**WORK REQUEST**
Go over the data and copy out each line with "date" in it.

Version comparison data
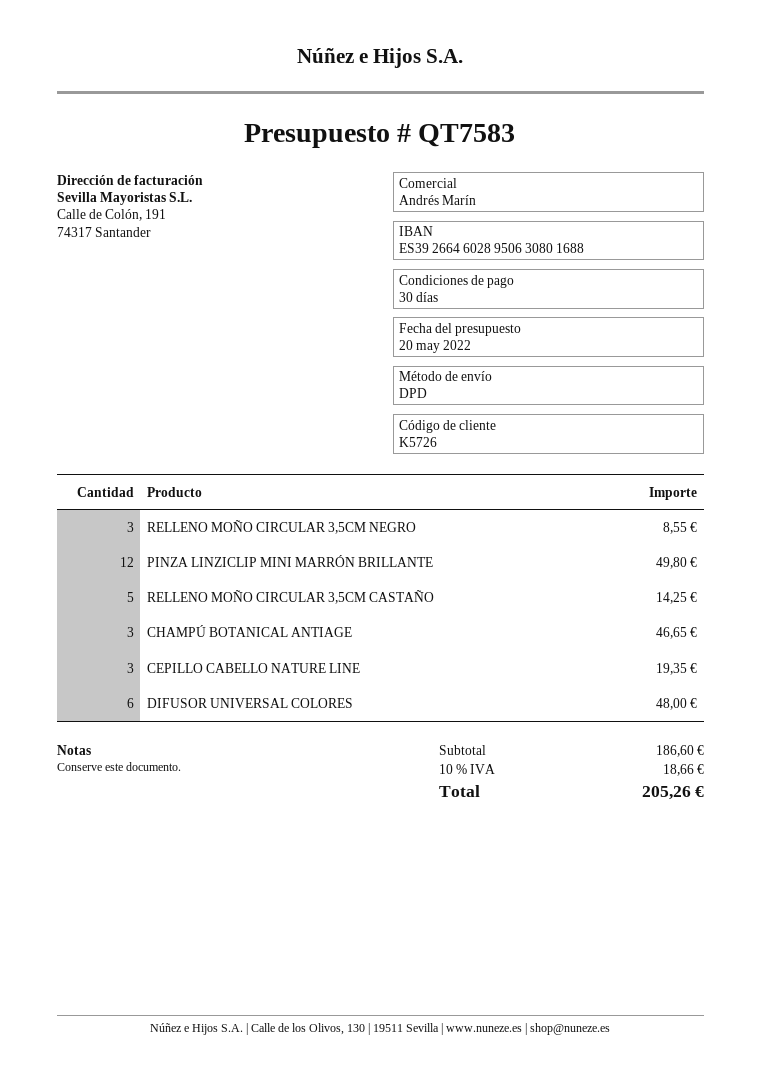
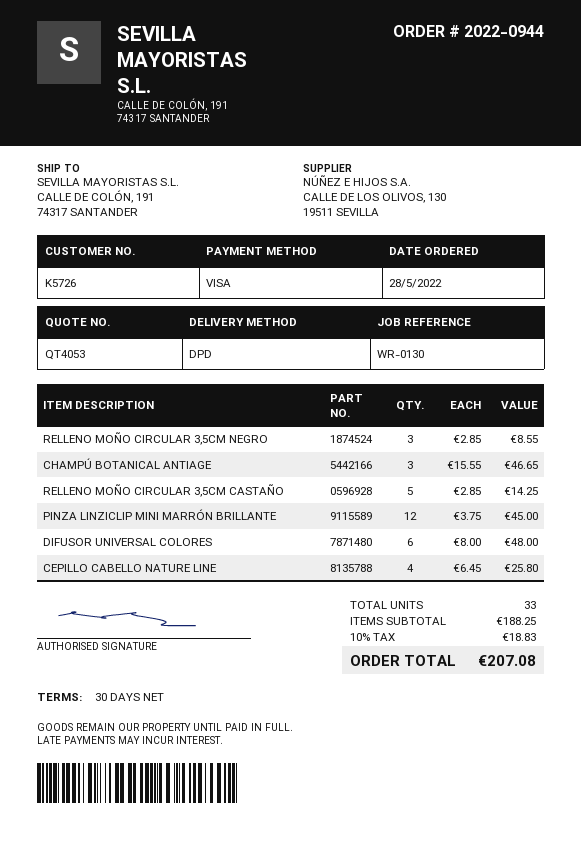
quote number: QT7583 -> QT4053
PINZA LINZICLIP MINI MARRÓN BRILLANTE: 12 for 49.80 -> 12 for 45.00
CEPILLO CABELLO NATURE LINE: 3 for 19.35 -> 4 for 25.80
subtotal: 186.60 -> 188.25
tax: 10% = 18.66 -> 10% = 18.83
total: 205.26 -> 207.08

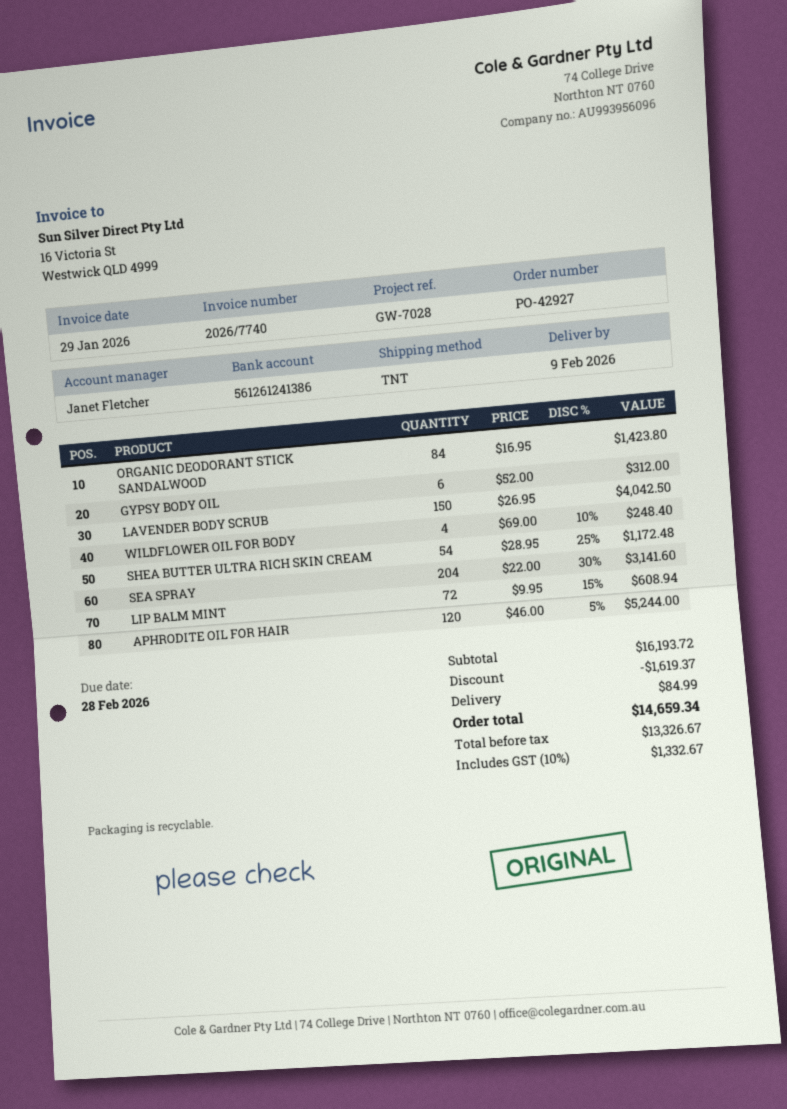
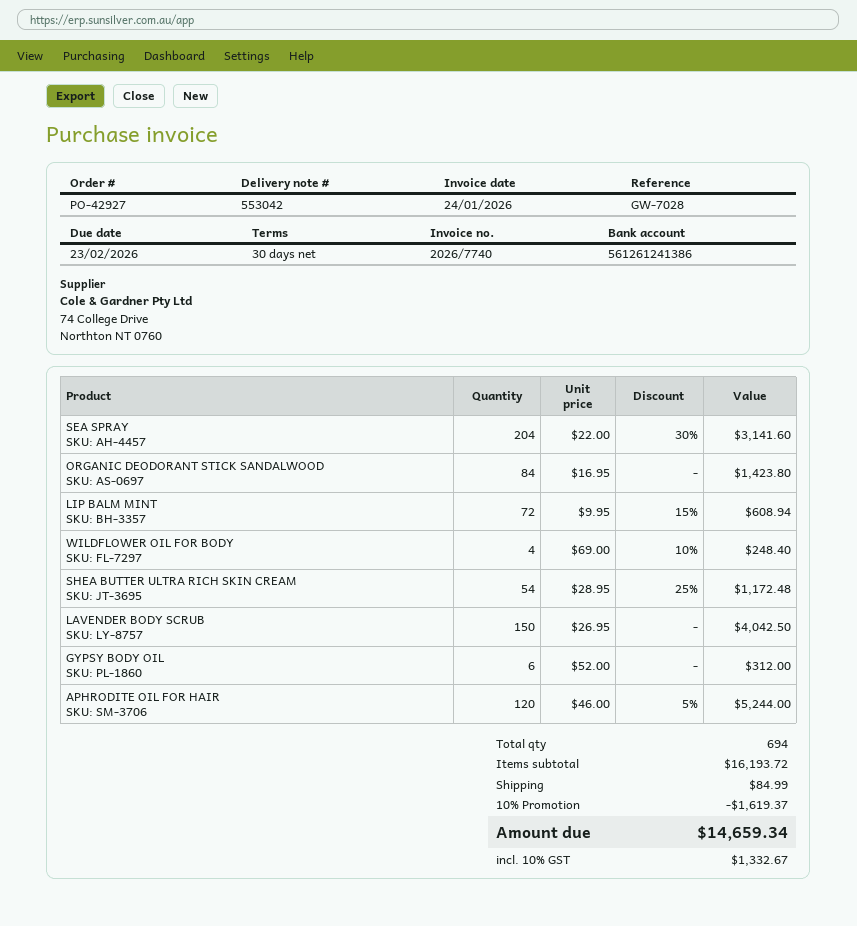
invoice date: 2026-01-29 -> 2026-01-24
due date: 2026-02-28 -> 2026-02-23

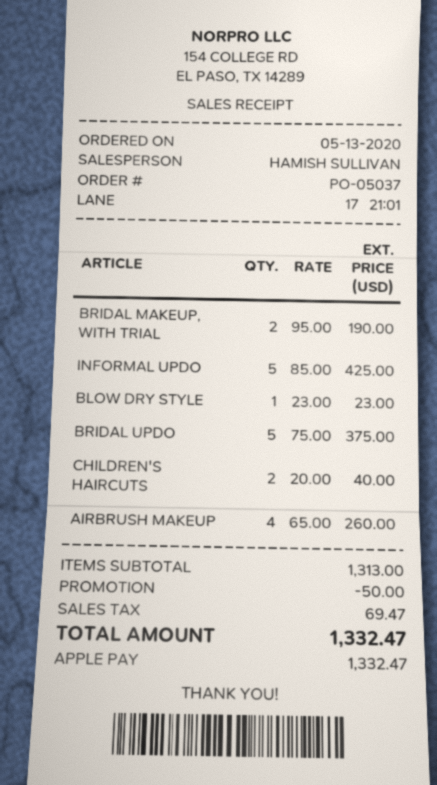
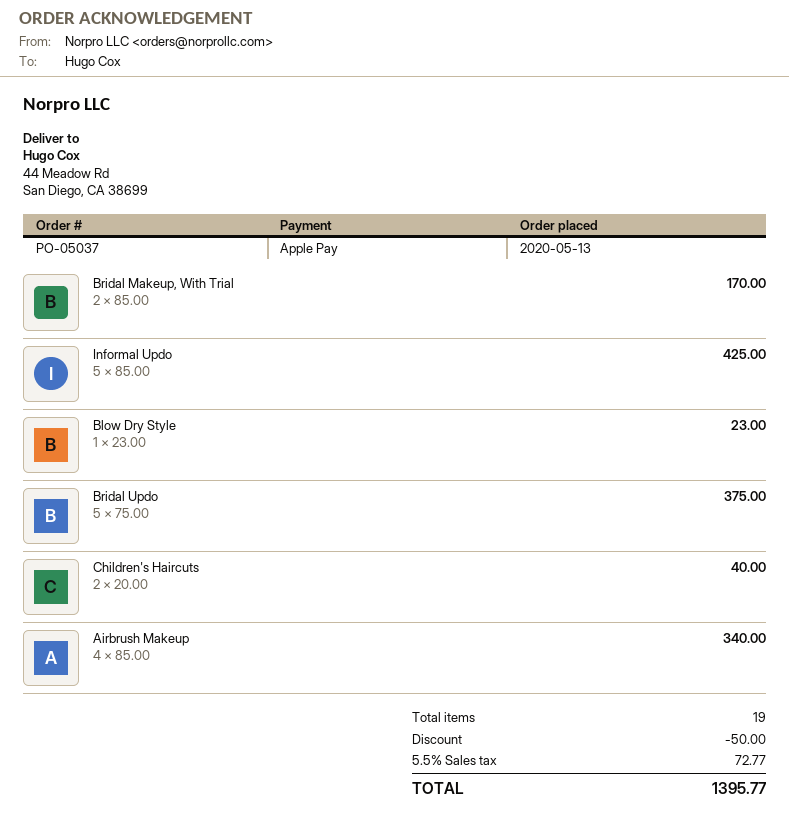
BRIDAL MAKEUP, WITH TRIAL: 2 x 95.00 = 190.00 -> 2 x 85.00 = 170.00
AIRBRUSH MAKEUP: 4 x 65.00 = 260.00 -> 4 x 85.00 = 340.00
tax: 69.47 -> 72.77
total: 1332.47 -> 1395.77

**REPLY TO THE EXERCISE**
invoice date: 2026-01-29 -> 2026-01-24
due date: 2026-02-28 -> 2026-02-23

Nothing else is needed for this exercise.